## Input material
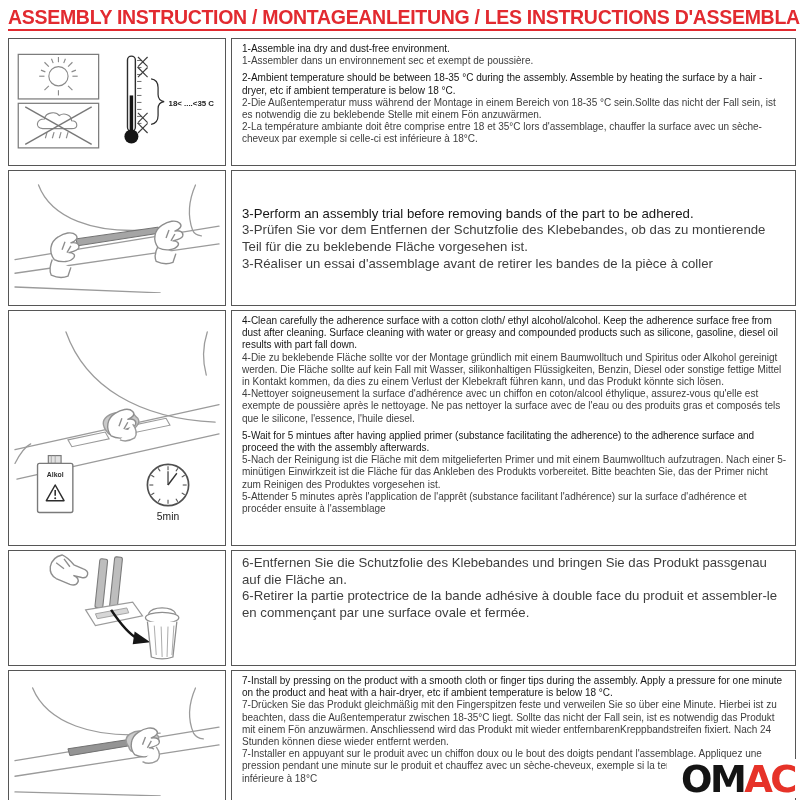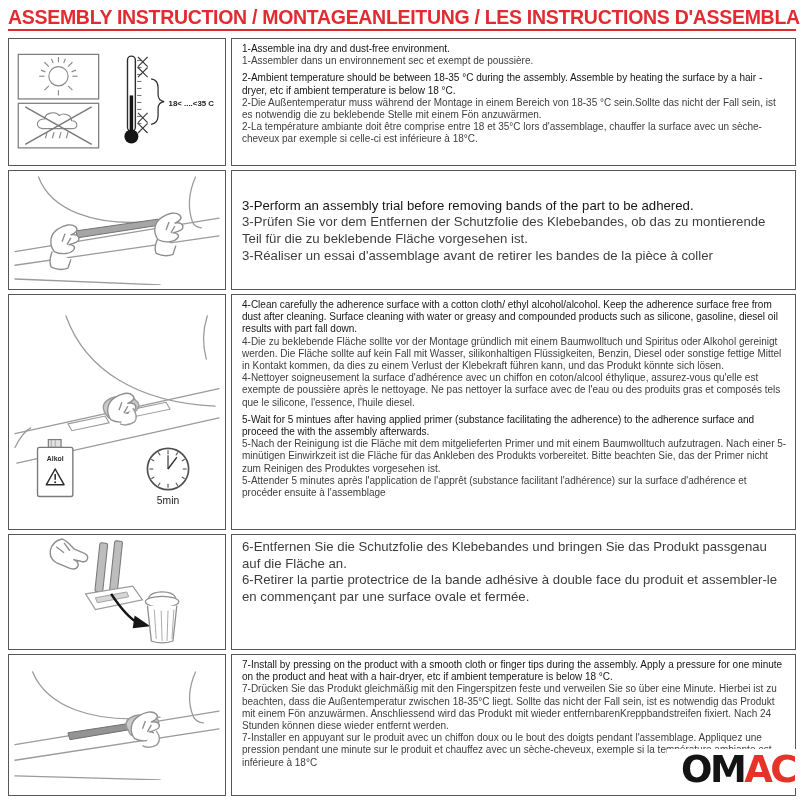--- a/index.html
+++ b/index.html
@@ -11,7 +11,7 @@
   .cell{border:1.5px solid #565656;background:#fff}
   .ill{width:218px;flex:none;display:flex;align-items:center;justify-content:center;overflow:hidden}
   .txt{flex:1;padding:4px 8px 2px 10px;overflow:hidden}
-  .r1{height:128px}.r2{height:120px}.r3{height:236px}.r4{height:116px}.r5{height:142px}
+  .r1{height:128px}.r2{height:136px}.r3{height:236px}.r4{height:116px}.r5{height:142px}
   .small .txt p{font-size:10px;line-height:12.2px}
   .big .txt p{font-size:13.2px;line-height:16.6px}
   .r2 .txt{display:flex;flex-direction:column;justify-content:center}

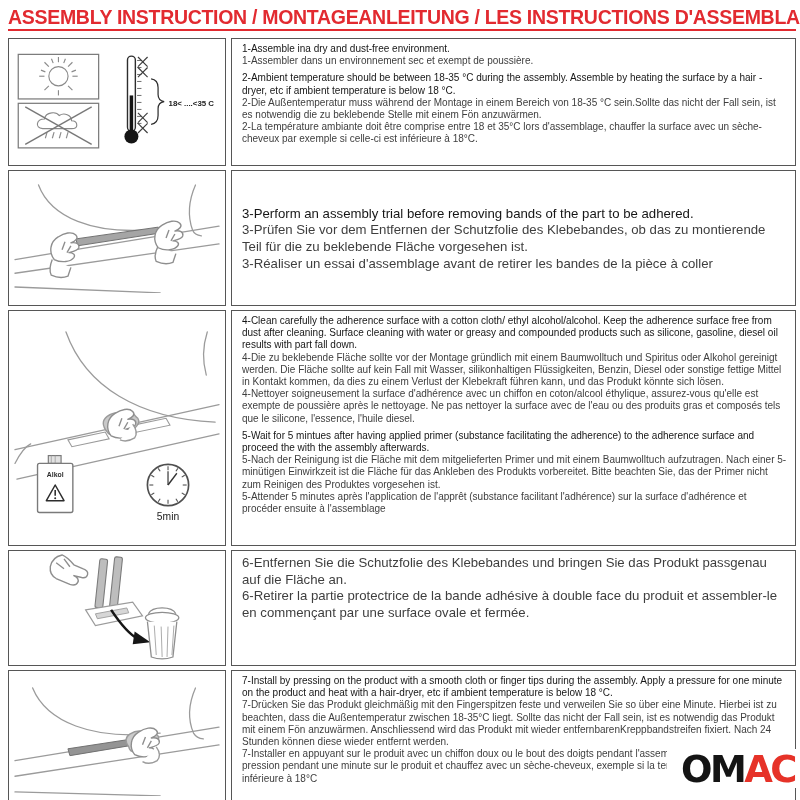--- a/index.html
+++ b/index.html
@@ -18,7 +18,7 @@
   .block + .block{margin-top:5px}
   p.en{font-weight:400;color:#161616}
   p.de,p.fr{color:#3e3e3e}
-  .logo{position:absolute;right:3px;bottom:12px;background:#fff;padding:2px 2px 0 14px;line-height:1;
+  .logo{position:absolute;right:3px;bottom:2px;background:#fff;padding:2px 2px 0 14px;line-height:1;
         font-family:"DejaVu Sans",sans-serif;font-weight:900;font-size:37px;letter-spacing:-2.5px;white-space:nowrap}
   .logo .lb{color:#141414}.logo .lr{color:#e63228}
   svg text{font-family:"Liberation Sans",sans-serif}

## Problem requirements
Retype the data exactly as it stands, but keep the images out of your copy.

## Response area
--- a/index.html
+++ b/index.html
@@ -11,7 +11,7 @@
   .cell{border:1.5px solid #565656;background:#fff}
   .ill{width:218px;flex:none;display:flex;align-items:center;justify-content:center;overflow:hidden}
   .txt{flex:1;padding:4px 8px 2px 10px;overflow:hidden}
-  .r1{height:128px}.r2{height:120px}.r3{height:236px}.r4{height:116px}.r5{height:142px}
+  .r1{height:128px}.r2{height:136px}.r3{height:236px}.r4{height:116px}.r5{height:142px}
   .small .txt p{font-size:10px;line-height:12.2px}
   .big .txt p{font-size:13.2px;line-height:16.6px}
   .r2 .txt{display:flex;flex-direction:column;justify-content:center}

--- a/index.html
+++ b/index.html
@@ -18,7 +18,7 @@
   .block + .block{margin-top:5px}
   p.en{font-weight:400;color:#161616}
   p.de,p.fr{color:#3e3e3e}
-  .logo{position:absolute;right:3px;bottom:12px;background:#fff;padding:2px 2px 0 14px;line-height:1;
+  .logo{position:absolute;right:3px;bottom:2px;background:#fff;padding:2px 2px 0 14px;line-height:1;
         font-family:"DejaVu Sans",sans-serif;font-weight:900;font-size:37px;letter-spacing:-2.5px;white-space:nowrap}
   .logo .lb{color:#141414}.logo .lr{color:#e63228}
   svg text{font-family:"Liberation Sans",sans-serif}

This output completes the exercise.